Segment Start: Data excerpts
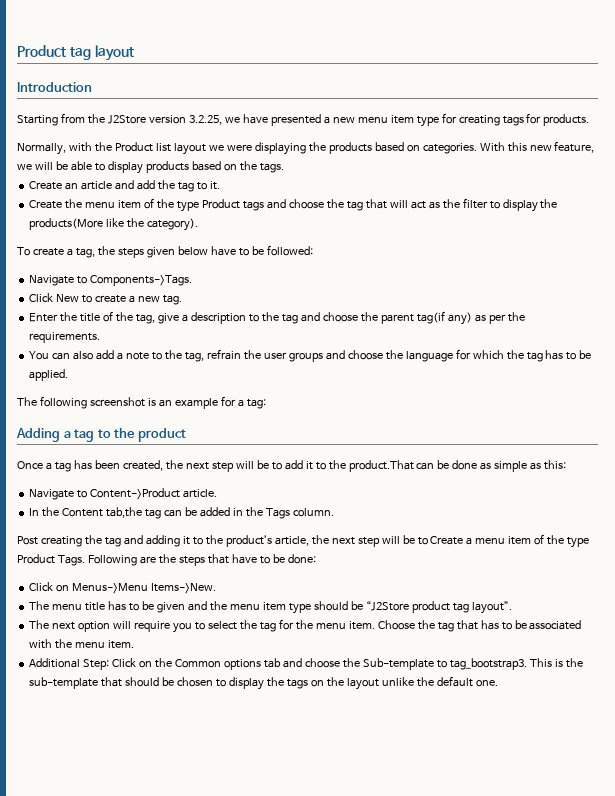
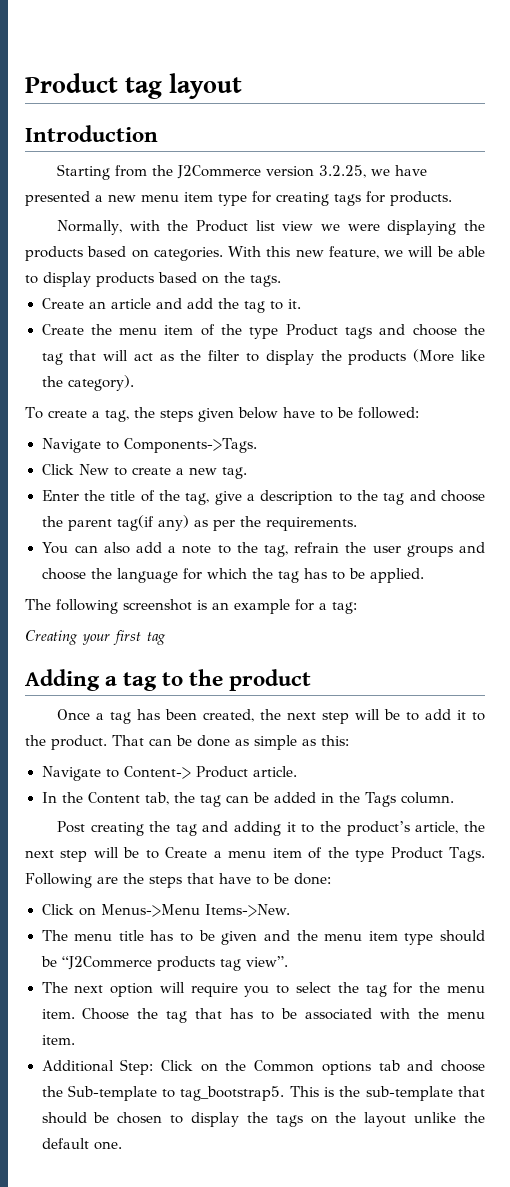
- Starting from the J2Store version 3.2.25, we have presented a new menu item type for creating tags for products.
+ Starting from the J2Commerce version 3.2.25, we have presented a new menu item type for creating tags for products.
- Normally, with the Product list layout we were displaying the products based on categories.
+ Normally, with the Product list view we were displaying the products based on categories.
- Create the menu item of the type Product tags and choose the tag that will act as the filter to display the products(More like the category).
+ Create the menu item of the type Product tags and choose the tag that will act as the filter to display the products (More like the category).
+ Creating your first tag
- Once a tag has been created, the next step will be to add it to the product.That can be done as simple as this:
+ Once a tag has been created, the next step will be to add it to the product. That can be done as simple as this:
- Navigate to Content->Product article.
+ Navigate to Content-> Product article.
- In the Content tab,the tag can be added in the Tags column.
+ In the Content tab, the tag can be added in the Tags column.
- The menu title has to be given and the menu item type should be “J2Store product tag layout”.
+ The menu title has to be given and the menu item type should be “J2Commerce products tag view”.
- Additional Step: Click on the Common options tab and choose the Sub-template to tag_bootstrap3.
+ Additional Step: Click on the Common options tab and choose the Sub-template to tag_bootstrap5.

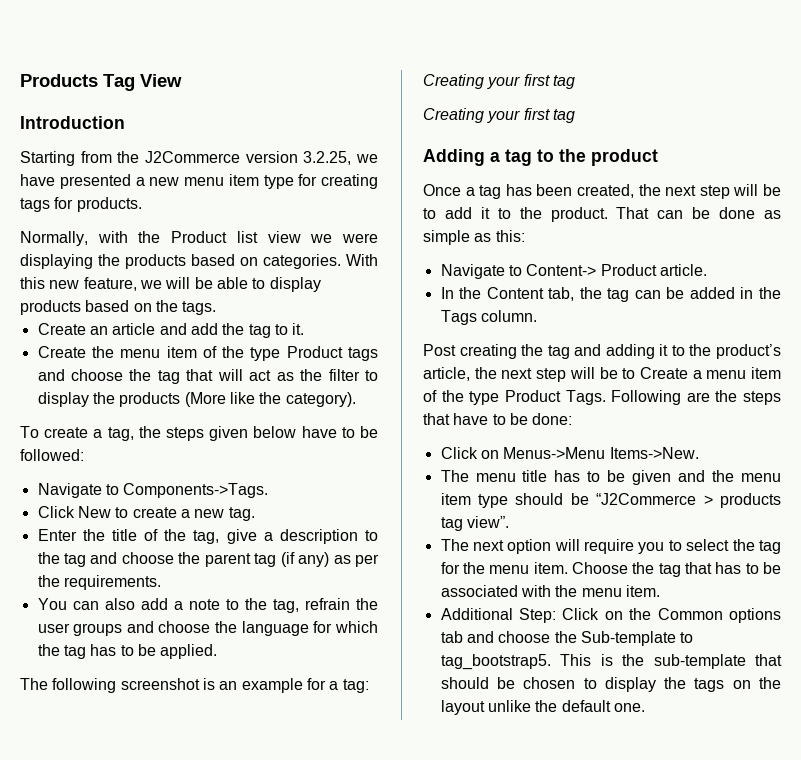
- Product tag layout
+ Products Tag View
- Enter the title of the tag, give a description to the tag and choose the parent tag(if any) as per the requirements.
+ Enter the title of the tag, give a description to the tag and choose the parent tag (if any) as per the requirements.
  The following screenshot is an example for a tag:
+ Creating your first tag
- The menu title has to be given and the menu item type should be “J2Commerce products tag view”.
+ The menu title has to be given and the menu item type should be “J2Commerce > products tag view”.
Segment End: Data excerpts
» **What to do**
Report each line in the data above that holds the word "from" by copying it.

» **Finished task**
- Starting from the J2Store version 3.2.25, we have presented a new menu item type for creating tags for products.
+ Starting from the J2Commerce version 3.2.25, we have presented a new menu item type for creating tags for products.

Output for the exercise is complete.